The data: Begin
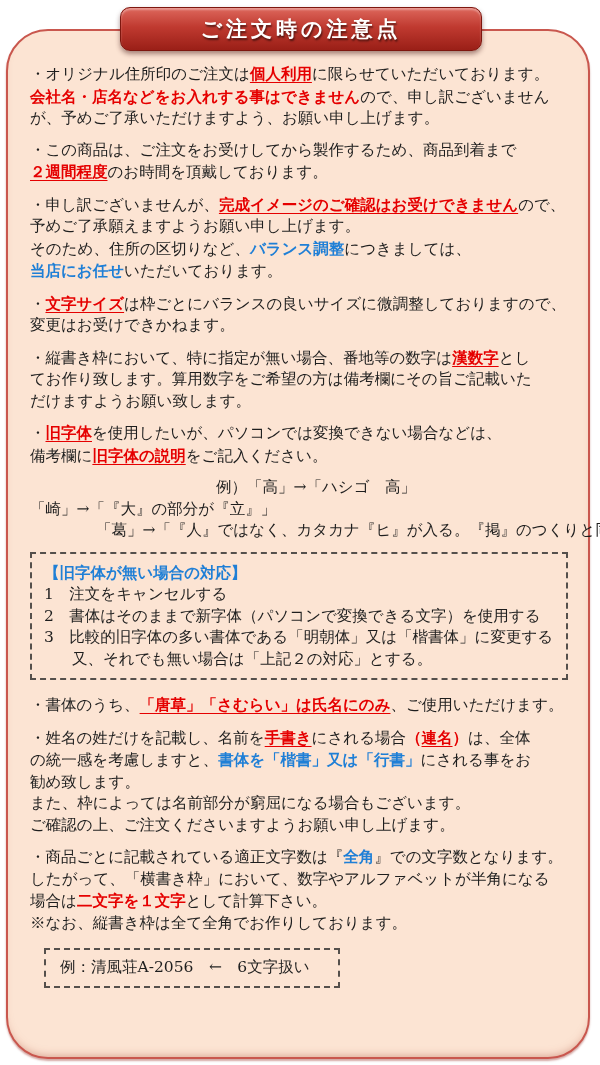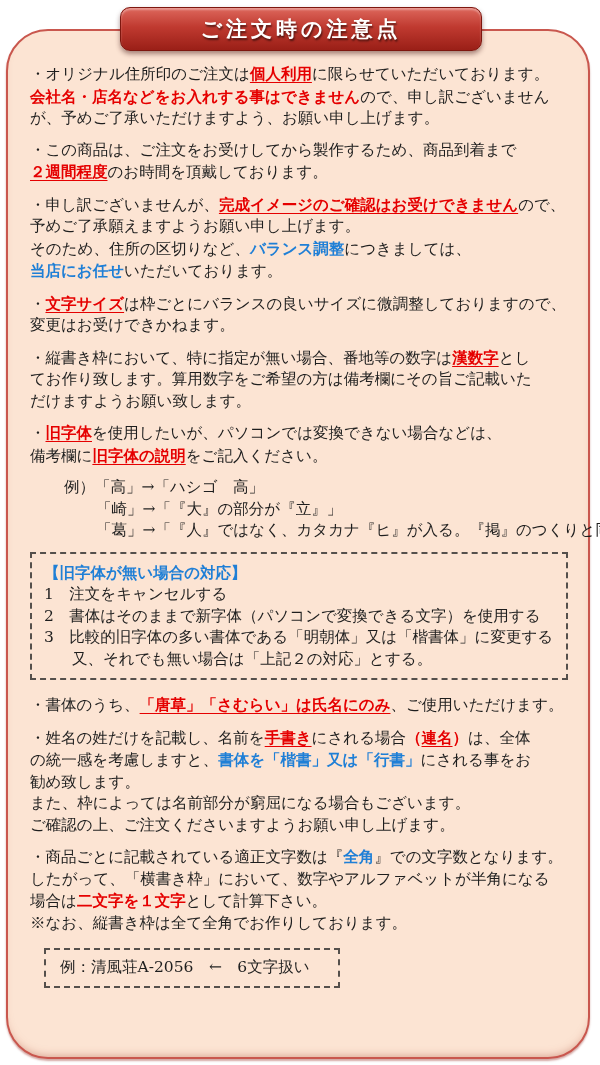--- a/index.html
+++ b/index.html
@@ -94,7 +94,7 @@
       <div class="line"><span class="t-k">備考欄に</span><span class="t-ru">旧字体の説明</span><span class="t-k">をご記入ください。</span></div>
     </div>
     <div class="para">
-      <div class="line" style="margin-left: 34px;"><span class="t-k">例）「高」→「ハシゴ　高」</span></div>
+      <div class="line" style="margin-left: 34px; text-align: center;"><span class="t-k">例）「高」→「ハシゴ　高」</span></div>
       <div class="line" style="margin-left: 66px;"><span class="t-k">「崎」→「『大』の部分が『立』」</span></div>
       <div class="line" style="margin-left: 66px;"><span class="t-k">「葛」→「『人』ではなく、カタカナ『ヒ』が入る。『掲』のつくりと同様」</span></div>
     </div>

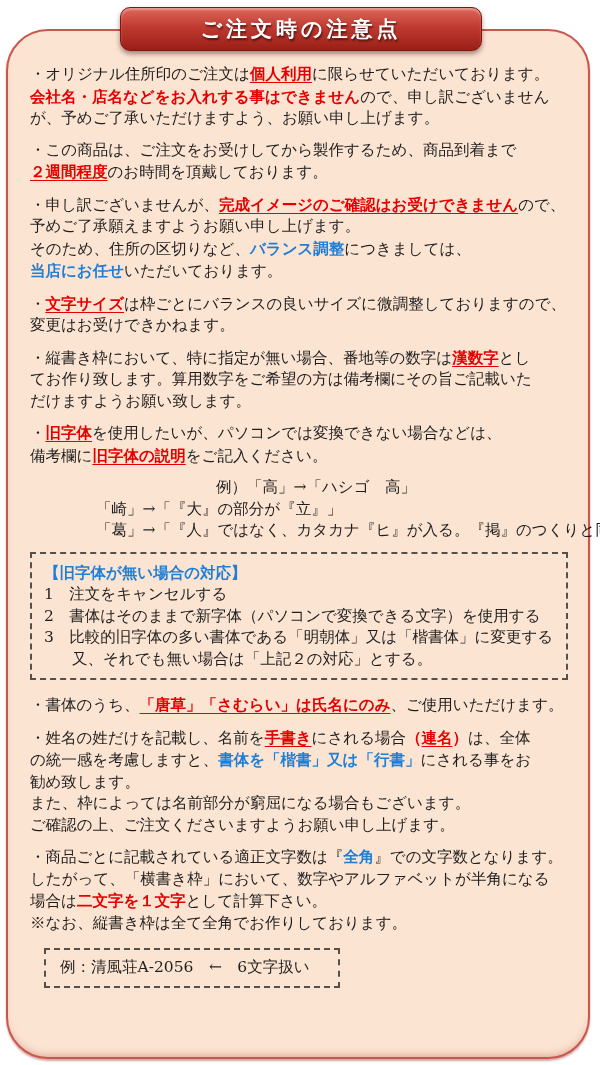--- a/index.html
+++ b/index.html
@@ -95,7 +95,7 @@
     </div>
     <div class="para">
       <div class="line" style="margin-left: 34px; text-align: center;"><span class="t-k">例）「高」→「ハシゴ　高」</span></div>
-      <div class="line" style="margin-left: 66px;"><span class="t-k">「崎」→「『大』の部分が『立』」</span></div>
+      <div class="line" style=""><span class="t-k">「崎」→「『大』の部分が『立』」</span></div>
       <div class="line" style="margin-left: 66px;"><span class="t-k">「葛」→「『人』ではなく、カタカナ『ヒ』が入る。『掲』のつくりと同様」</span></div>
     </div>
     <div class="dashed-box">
The data: End
> _What to do_
Could the material above be given again exactly, pictures excluded?

> _Response area_
--- a/index.html
+++ b/index.html
@@ -94,7 +94,7 @@
       <div class="line"><span class="t-k">備考欄に</span><span class="t-ru">旧字体の説明</span><span class="t-k">をご記入ください。</span></div>
     </div>
     <div class="para">
-      <div class="line" style="margin-left: 34px;"><span class="t-k">例）「高」→「ハシゴ　高」</span></div>
+      <div class="line" style="margin-left: 34px; text-align: center;"><span class="t-k">例）「高」→「ハシゴ　高」</span></div>
       <div class="line" style="margin-left: 66px;"><span class="t-k">「崎」→「『大』の部分が『立』」</span></div>
       <div class="line" style="margin-left: 66px;"><span class="t-k">「葛」→「『人』ではなく、カタカナ『ヒ』が入る。『掲』のつくりと同様」</span></div>
     </div>

--- a/index.html
+++ b/index.html
@@ -95,7 +95,7 @@
     </div>
     <div class="para">
       <div class="line" style="margin-left: 34px; text-align: center;"><span class="t-k">例）「高」→「ハシゴ　高」</span></div>
-      <div class="line" style="margin-left: 66px;"><span class="t-k">「崎」→「『大』の部分が『立』」</span></div>
+      <div class="line" style=""><span class="t-k">「崎」→「『大』の部分が『立』」</span></div>
       <div class="line" style="margin-left: 66px;"><span class="t-k">「葛」→「『人』ではなく、カタカナ『ヒ』が入る。『掲』のつくりと同様」</span></div>
     </div>
     <div class="dashed-box">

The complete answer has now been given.